Debugging this was painful. Local builds succeeded perfectly; the error only surfaced on the Reddit platform side during installation. We tried version bumps, cache-busting, and init --force without success. Ultimately, we made the call to fully migrate to the standard Blocks + WebView postMessage pattern — rebuilding the entire communication layer, stripping all Hono dependencies, and consolidating all backend logic into a single main.tsx runner.

A second challenge was stale platform-side configuration. Even after our code was clean, devvit.json still contained legacy "triggers" and "menu" endpoint declarations that caused the platform router to attempt HTTP proxying to server endpoints that no longer existed — resulting in cryptic fetch failed errors at runtime.

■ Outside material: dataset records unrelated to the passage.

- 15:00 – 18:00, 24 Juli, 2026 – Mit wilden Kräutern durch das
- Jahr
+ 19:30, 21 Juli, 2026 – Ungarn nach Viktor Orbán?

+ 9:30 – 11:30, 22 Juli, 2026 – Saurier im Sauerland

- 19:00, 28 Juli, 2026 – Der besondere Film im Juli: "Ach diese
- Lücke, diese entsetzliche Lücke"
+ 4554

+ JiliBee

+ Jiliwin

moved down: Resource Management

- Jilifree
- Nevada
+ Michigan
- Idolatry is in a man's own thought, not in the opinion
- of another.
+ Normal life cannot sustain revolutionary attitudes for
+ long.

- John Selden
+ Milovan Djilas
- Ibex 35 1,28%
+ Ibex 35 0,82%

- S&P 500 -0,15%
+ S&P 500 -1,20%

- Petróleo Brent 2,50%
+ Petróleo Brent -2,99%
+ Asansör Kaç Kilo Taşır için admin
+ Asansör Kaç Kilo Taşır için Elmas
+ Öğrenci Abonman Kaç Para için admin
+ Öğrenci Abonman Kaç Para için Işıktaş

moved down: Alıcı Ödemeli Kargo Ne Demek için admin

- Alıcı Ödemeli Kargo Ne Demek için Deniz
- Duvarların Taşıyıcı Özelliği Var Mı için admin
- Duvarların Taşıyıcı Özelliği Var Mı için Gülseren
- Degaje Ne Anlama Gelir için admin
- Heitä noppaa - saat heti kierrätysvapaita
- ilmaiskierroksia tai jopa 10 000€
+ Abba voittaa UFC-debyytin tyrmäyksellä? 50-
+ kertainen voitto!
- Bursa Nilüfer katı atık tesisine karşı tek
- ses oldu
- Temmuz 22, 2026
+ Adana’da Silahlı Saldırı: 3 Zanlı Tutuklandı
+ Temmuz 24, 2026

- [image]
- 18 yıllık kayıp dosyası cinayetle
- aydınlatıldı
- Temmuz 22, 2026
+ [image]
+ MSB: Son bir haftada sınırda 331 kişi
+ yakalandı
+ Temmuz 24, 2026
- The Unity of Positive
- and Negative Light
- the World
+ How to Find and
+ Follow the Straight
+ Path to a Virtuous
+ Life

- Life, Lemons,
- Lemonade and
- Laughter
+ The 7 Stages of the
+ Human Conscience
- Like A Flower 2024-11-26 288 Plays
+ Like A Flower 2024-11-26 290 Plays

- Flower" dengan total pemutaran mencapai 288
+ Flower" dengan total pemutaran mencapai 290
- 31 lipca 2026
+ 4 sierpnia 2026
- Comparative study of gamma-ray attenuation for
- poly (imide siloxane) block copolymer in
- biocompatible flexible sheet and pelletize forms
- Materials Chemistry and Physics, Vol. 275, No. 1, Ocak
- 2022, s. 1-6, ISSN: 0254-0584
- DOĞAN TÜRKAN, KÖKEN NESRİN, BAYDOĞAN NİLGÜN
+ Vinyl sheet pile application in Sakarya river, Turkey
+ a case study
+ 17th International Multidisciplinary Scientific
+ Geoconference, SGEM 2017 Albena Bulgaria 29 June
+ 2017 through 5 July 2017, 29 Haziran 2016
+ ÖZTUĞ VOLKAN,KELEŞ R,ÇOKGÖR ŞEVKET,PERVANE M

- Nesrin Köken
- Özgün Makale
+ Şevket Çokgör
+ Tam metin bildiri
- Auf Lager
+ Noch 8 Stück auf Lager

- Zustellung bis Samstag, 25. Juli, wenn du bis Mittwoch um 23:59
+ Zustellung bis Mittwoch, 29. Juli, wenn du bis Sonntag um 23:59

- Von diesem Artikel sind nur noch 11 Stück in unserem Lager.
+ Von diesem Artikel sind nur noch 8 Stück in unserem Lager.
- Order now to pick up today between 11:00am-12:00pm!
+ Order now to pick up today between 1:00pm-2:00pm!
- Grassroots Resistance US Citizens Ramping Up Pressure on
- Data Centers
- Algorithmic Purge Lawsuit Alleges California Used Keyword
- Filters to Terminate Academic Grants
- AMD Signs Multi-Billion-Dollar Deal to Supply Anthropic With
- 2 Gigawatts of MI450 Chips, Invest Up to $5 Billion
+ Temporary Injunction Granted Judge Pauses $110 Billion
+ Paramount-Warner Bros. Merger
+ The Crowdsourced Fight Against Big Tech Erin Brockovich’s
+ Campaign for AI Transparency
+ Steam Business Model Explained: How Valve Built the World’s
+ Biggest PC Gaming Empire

Removing those declarations and letting Devvit.addTrigger() and Devvit.addMenuItem() register them in-process resolved it completely.

Accomplishments that we're proud of

  • Successfully migrated from a complex serverless Hono architecture to a clean, standard Devvit Blocks + WebView implementation — with zero functionality lost.
  • Built a fully working postMessage RPC layer with request ID-based async resolution, turning the browser message channel into a typed, promise-based API.
  • Shipped a premium webview UI with live Markdown preview, animated validation checklist, and a moderator telemetry hub — all under 172KB gzipped.
  • Implemented a bulletproof enforcer: any post submitted outside the portal is auto-removed within milliseconds and met with a pinned mod comment.
  • All client unit tests passing at 100% across validation logic, Markdown parsing, and keyword blacklist checks.

What we learned

  • The Devvit platform has two very distinct deployment models — the serverless @devvit/web path and the standard Blocks + postMessage path — and mixing them even accidentally in config files causes hard-to-debug runtime failures.
  • devvit.json trigger and menu declarations are for the serverless model only. In Blocks architecture, they must be registered purely in code.
  • The postMessage RPC pattern is remarkably powerful. With a thin request-ID-based wrapper, you get a fully typed, async, bidirectional communication layer between the sandboxed WebView and the Devvit runner — no HTTP, no auth tokens, no CORS.
  • Ship small, verify on the platform early. The biggest time loss came from building extensively before catching a platform-level deployment incompatibility.

What's next for Post-Pilot

  • Multi-subreddit support — a single PostPilot installation managing rules across a network of related communities.
  • AI-assisted rule suggestions — using Reddit's content graph to automatically recommend regex patterns and blacklists based on a subreddit's historical mod activity.
  • Scheduled portal posts — automatically re-deploy and re-sticky the portal post on a cadence, keeping it always at the top.
  • Rich flair workflows — let users select from a flair menu inside the portal itself, with per-flair rule sets (e.g., different title requirements for [Discussion] vs [Question]).
  • Mod team notifications — ping a mod via Reddit notification when the enforcer fires, with a direct link to the removed post for review.